Let’s break down what these log lines tell you:

• Creating Netty gRPC channel...
  Quarkus initializes a Netty-based HTTP/2 channel to connect to the leaderboard service running on localhost:8080. This happens automatically when the @GrpcClient is first used.

• Connecting to leaderboard service...
  That’s your application booting up — the @QuarkusMain entry point prints this before subscribing to the leaderboard stream.

• Submitted score for Alice: 227
  Each player submits a random score via the blocking stub. These messages come from the main thread because unary calls are synchronous.

• LIVE UPDATE: Bob => 471
  These messages arrive from the reactive stream, handled on a Vert.x event loop thread (vert.x-eventloop-thread-4).
  You can see the reactive and synchronous flows happening side by side — one thread sends scores, another listens to updates.

• Done sending scores. Press Ctrl+C to exit.
  After all players have submitted their scores, the client waits a few seconds before shutting down. The leaderboard keeps streaming until the channel closes.

• Channel shutdown...
  When the client exits, Quarkus tears down the gRPC channel cleanly. This triggers a UNAVAILABLE error in the reactive stream — not a real failure, just a signal that the connection was closed intentionally.

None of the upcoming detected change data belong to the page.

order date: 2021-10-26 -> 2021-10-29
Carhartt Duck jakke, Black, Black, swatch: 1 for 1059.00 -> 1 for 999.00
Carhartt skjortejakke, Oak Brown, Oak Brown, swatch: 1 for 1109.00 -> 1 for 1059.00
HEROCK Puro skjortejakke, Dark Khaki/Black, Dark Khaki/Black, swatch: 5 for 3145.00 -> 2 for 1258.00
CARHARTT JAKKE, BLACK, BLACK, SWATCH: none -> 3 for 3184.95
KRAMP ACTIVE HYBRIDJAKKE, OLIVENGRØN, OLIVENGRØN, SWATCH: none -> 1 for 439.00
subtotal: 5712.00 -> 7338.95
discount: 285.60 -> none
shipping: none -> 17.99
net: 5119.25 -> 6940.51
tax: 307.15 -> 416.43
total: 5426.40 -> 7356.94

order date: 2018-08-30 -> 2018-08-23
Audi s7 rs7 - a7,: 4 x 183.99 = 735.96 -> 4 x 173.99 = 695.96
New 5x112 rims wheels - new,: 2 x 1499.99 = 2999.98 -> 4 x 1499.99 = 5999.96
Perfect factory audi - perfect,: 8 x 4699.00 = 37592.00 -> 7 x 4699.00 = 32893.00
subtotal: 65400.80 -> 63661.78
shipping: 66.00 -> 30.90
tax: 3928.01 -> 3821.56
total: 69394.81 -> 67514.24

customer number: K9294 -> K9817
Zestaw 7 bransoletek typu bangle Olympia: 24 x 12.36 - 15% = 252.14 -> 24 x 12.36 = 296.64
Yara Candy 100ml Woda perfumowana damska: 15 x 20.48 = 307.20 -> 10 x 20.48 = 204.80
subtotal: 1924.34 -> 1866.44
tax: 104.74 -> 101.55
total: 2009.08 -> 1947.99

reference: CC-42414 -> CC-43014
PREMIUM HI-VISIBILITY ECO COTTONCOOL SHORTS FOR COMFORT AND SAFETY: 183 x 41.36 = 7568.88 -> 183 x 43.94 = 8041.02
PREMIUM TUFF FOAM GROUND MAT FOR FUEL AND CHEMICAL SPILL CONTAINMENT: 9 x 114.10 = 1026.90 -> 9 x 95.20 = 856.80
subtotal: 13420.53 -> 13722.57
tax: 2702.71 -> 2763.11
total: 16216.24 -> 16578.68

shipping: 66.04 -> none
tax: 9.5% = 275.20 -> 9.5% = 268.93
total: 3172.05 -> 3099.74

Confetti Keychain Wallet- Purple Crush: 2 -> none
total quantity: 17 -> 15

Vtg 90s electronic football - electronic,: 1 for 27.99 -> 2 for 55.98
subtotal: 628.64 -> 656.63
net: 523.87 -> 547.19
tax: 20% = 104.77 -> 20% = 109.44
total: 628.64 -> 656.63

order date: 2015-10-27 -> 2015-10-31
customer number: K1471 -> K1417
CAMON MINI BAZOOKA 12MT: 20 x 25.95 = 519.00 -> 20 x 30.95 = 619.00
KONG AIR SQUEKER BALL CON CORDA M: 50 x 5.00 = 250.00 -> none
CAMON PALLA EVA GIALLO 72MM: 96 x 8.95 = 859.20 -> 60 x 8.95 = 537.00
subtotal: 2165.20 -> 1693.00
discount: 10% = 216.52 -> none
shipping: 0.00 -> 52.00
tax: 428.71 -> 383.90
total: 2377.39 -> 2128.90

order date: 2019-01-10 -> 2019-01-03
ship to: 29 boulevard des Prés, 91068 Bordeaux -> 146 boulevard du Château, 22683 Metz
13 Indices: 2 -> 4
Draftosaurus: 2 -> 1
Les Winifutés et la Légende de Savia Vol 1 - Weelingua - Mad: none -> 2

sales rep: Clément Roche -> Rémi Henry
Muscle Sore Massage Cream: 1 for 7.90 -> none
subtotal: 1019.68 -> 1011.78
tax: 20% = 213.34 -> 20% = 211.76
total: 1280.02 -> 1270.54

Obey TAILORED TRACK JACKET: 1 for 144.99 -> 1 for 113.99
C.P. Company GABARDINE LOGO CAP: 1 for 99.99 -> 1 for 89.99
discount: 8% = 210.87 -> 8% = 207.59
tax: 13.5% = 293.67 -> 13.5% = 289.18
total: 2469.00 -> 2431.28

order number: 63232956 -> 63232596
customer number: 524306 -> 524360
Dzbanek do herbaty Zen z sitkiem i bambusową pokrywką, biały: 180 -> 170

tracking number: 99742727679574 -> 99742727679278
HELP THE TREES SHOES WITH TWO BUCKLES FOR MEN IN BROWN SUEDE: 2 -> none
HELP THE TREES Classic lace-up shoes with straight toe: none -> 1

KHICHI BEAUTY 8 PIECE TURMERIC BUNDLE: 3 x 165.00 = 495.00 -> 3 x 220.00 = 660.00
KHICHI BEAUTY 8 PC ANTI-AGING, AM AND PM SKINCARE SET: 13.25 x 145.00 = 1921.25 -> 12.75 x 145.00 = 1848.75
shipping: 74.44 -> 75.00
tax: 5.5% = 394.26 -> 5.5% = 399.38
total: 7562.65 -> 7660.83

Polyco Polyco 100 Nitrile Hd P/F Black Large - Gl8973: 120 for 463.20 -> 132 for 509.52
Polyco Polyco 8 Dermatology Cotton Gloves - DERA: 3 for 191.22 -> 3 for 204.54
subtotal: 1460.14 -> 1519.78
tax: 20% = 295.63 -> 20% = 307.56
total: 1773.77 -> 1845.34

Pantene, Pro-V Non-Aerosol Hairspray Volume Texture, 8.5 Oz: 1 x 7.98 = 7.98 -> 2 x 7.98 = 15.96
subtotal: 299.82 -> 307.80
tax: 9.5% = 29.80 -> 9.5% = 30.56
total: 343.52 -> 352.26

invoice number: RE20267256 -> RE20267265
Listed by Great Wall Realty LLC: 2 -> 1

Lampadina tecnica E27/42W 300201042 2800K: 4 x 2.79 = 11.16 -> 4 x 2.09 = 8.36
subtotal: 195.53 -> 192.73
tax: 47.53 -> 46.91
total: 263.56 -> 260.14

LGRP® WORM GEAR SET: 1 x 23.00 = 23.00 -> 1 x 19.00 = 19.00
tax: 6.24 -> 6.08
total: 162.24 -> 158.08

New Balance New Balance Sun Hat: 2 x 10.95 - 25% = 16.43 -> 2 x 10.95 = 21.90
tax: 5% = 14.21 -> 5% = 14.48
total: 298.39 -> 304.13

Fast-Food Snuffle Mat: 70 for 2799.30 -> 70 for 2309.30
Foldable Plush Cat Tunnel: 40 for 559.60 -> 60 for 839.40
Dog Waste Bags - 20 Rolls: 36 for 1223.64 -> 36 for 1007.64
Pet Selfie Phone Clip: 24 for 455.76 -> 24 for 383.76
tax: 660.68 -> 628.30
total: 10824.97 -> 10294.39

• leaderboard-client stopped in 0.020s
  That’s Quarkus showing off: lightning-fast shutdown even in dev mode.

A Note on Mutiny

If you’re new to Mutiny, Quarkus with Mutiny embraces reactive programming while freeing up resources with non-blocking, event-driven flows. Learn more about it with this article.
It uses Uni (for single results) and Multi (for streams of results).

In this example:

• submitScore() is a Unary RPC – handled by the blocking stub.

• watchLeaderboard() is a Server Streaming RPC – handled reactively via Multi.

This combination is ideal for microservices or event-driven systems.
The same code scales beautifully to thousands of concurrent connections.

The Result

You now have:

• A gRPC server streaming leaderboard updates using Mutiny

• A Client implemented as a Quarkus main app

• Real-time streaming with reactive backpressure and structured logging

You didn’t need Kafka.
You didn’t need WebSockets.
You didn’t even need a database.

Just Java, Quarkus, and gRPC doing what they do best: Fast, reactive, type-safe communication.

Next step: Extend this example to include player ranking, persistence with PostgreSQL, or broadcast updates via WebSockets to a frontend.

Your leaderboard already speaks gRPC — the rest is just plumbing.